§ **ASSIGNMENT**:
Copy out precisely the lines of the material that follows, beginning with the line containing "Total | new_deaths: 16 -> 12" and ending with its last line; exclude pictures.

§ **RECORDS TO USE**:
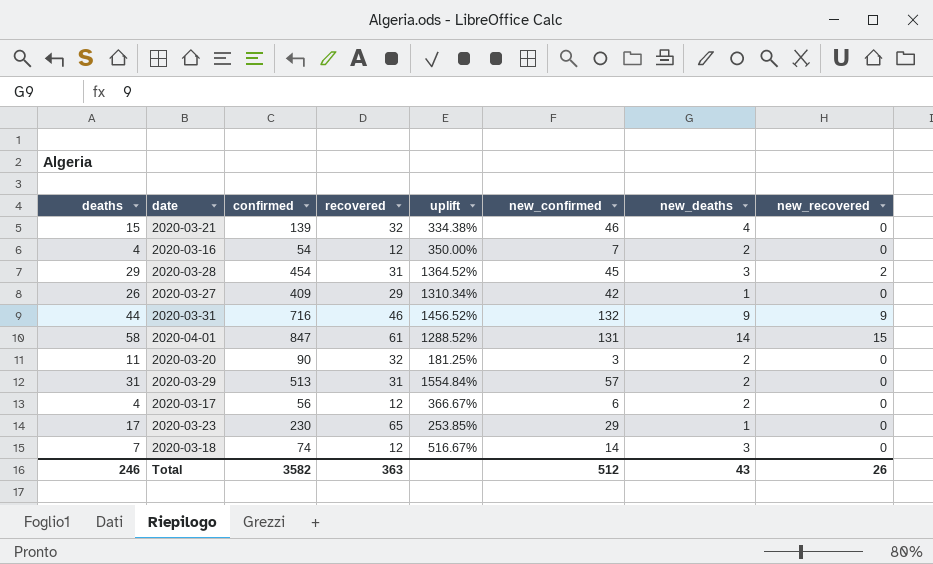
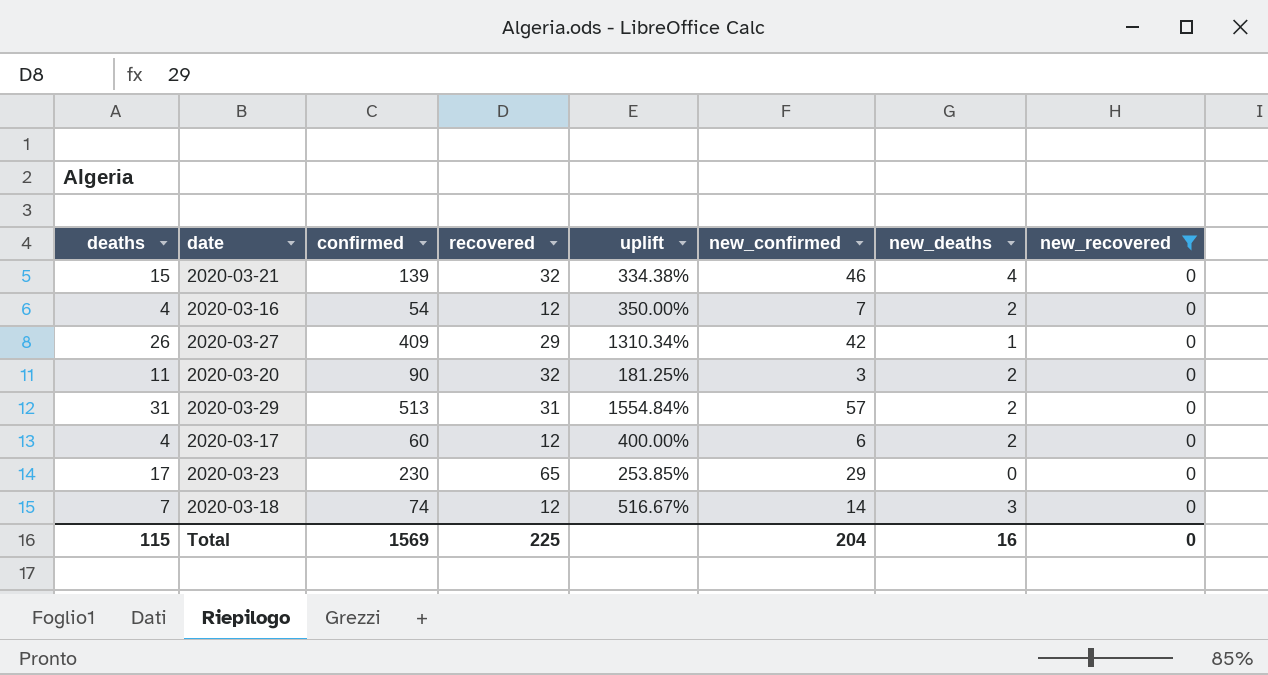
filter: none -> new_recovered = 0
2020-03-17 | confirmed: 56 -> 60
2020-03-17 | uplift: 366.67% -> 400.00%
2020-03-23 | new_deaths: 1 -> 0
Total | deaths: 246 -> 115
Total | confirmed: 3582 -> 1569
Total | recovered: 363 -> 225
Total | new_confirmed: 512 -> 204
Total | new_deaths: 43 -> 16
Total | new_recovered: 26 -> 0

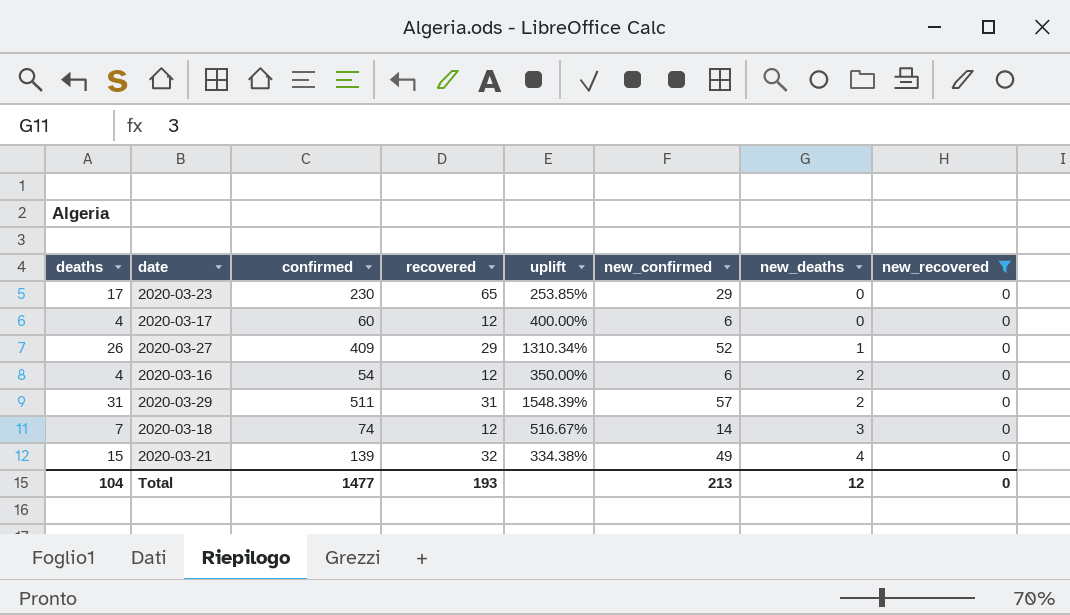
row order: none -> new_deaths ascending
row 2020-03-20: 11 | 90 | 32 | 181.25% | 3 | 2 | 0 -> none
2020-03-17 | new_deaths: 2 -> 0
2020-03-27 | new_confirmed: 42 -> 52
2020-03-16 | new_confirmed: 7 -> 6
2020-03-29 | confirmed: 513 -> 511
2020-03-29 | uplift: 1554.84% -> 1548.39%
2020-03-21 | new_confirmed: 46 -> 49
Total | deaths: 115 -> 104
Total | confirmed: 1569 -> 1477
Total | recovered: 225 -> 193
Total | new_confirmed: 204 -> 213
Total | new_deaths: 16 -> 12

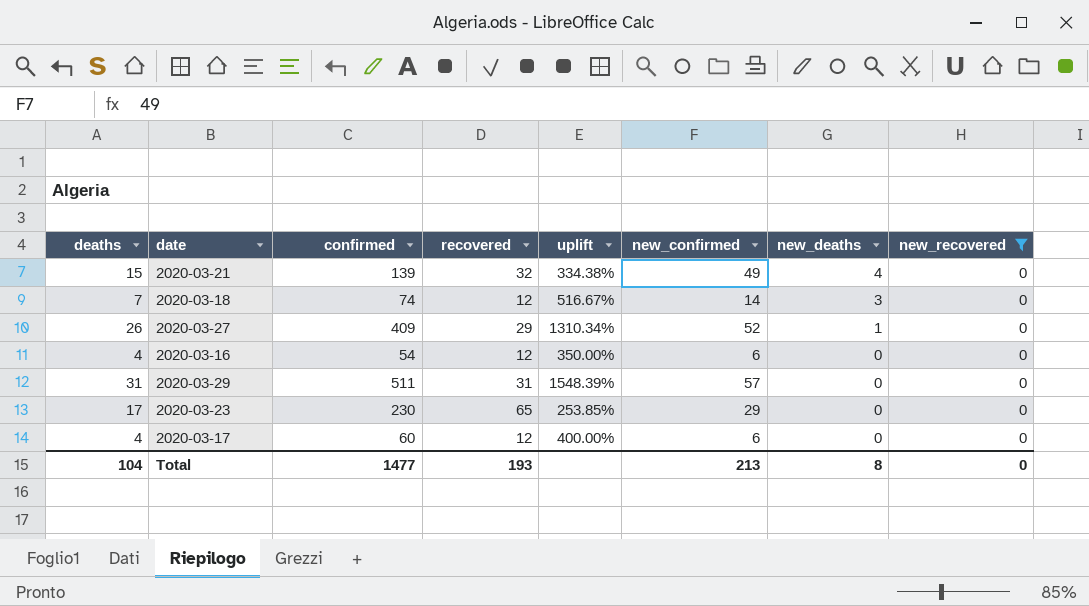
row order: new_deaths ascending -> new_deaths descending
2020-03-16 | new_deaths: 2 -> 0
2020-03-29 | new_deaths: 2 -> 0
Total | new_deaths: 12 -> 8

§ **TASK RESULT**:
Total | new_deaths: 16 -> 12

row order: new_deaths ascending -> new_deaths descending
2020-03-16 | new_deaths: 2 -> 0
2020-03-29 | new_deaths: 2 -> 0
Total | new_deaths: 12 -> 8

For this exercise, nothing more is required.